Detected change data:
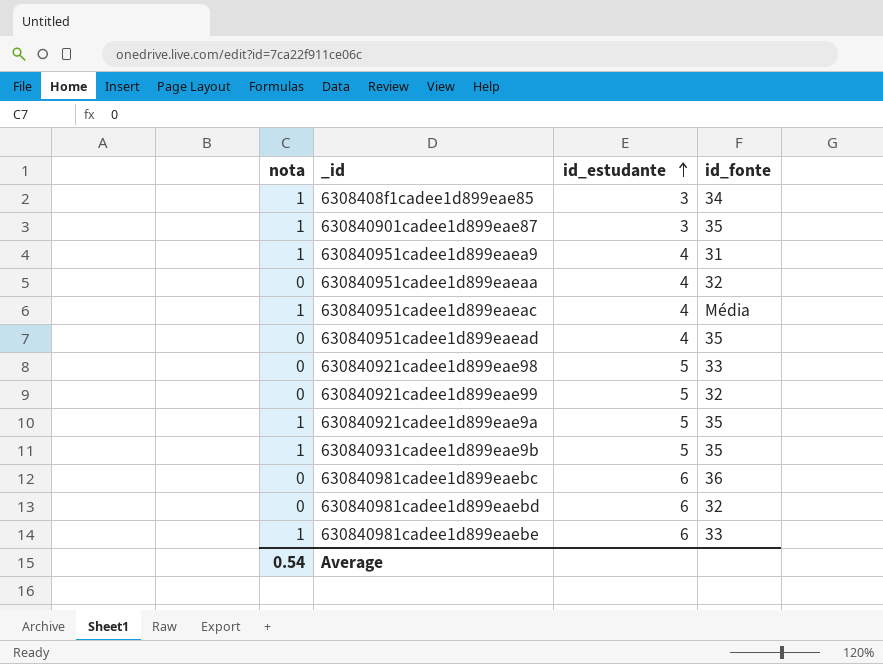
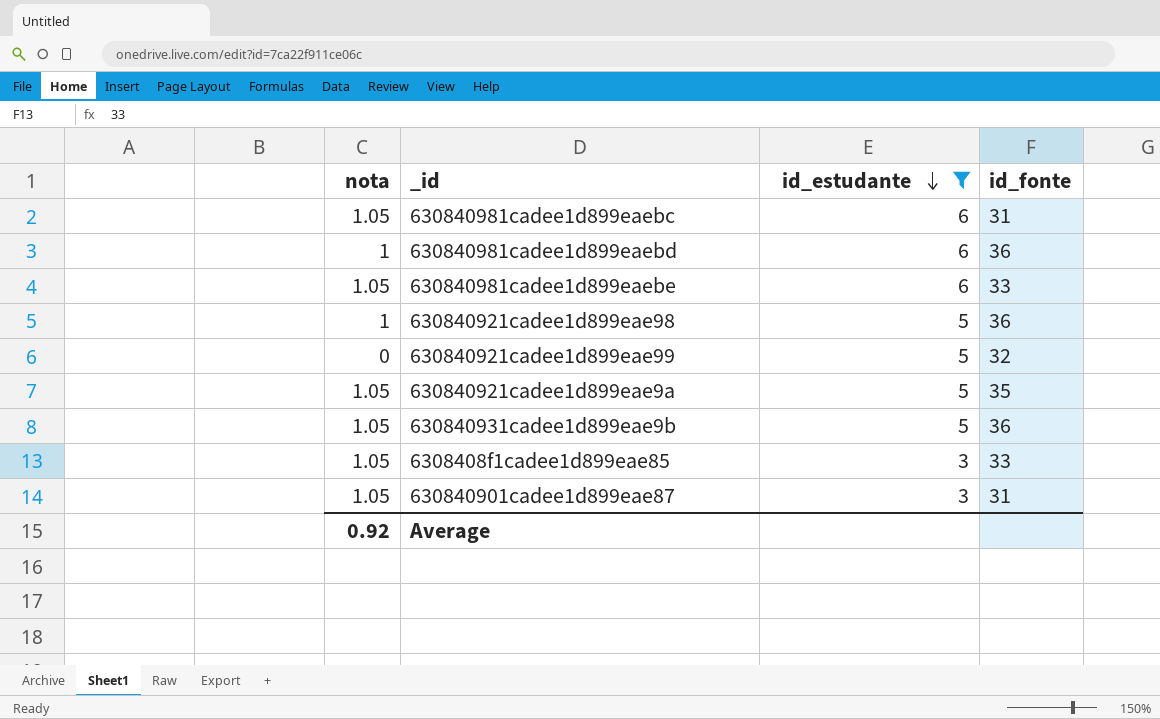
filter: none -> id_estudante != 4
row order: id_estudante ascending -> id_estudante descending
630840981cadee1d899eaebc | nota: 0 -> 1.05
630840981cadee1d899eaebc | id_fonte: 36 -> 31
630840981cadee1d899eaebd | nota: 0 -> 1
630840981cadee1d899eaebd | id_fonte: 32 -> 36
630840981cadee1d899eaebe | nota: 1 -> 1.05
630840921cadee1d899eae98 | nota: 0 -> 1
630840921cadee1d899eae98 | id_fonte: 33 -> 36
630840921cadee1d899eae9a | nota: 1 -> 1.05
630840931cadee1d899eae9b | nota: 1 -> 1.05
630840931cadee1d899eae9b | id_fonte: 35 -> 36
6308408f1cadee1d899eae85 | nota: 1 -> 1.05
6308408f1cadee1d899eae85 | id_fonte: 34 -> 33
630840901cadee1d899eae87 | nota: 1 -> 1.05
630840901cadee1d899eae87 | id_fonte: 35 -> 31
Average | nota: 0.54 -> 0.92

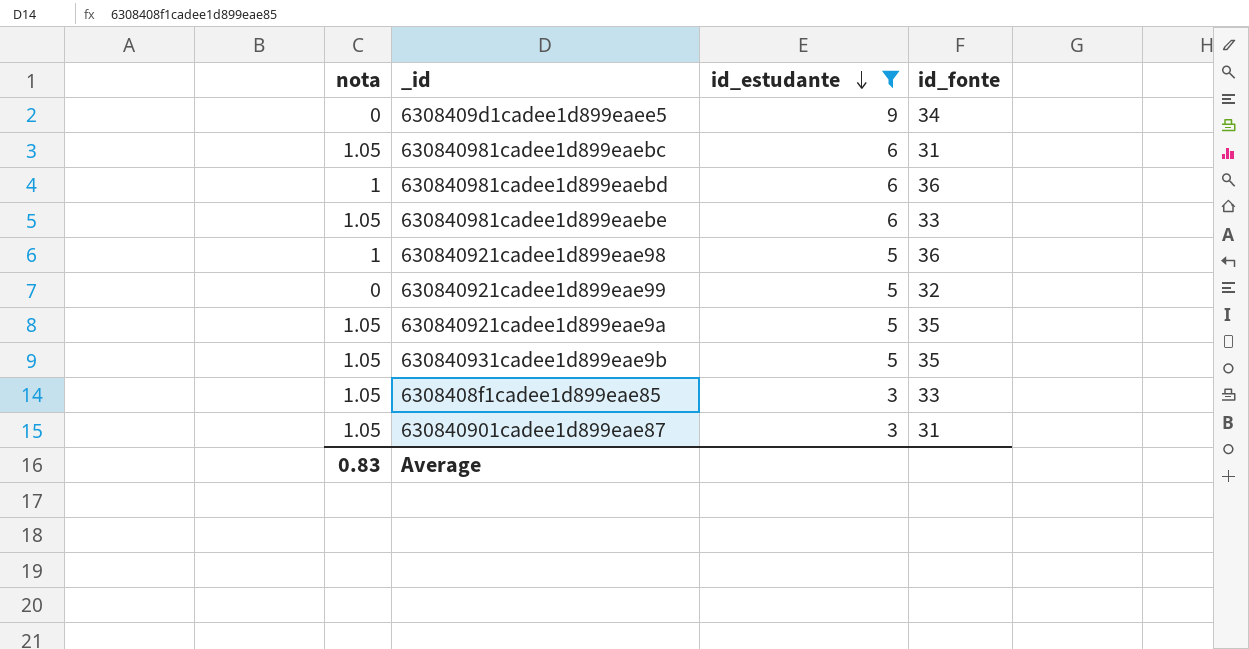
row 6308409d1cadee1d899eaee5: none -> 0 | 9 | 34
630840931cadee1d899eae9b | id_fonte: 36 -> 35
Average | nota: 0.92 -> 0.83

◆ Problem requirements:
In the copy, include every line of the records exactly and none of the images.

◆ Result:
filter: none -> id_estudante != 4
row order: id_estudante ascending -> id_estudante descending
630840981cadee1d899eaebc | nota: 0 -> 1.05
630840981cadee1d899eaebc | id_fonte: 36 -> 31
630840981cadee1d899eaebd | nota: 0 -> 1
630840981cadee1d899eaebd | id_fonte: 32 -> 36
630840981cadee1d899eaebe | nota: 1 -> 1.05
630840921cadee1d899eae98 | nota: 0 -> 1
630840921cadee1d899eae98 | id_fonte: 33 -> 36
630840921cadee1d899eae9a | nota: 1 -> 1.05
630840931cadee1d899eae9b | nota: 1 -> 1.05
630840931cadee1d899eae9b | id_fonte: 35 -> 36
6308408f1cadee1d899eae85 | nota: 1 -> 1.05
6308408f1cadee1d899eae85 | id_fonte: 34 -> 33
630840901cadee1d899eae87 | nota: 1 -> 1.05
630840901cadee1d899eae87 | id_fonte: 35 -> 31
Average | nota: 0.54 -> 0.92

row 6308409d1cadee1d899eaee5: none -> 0 | 9 | 34
630840931cadee1d899eae9b | id_fonte: 36 -> 35
Average | nota: 0.92 -> 0.83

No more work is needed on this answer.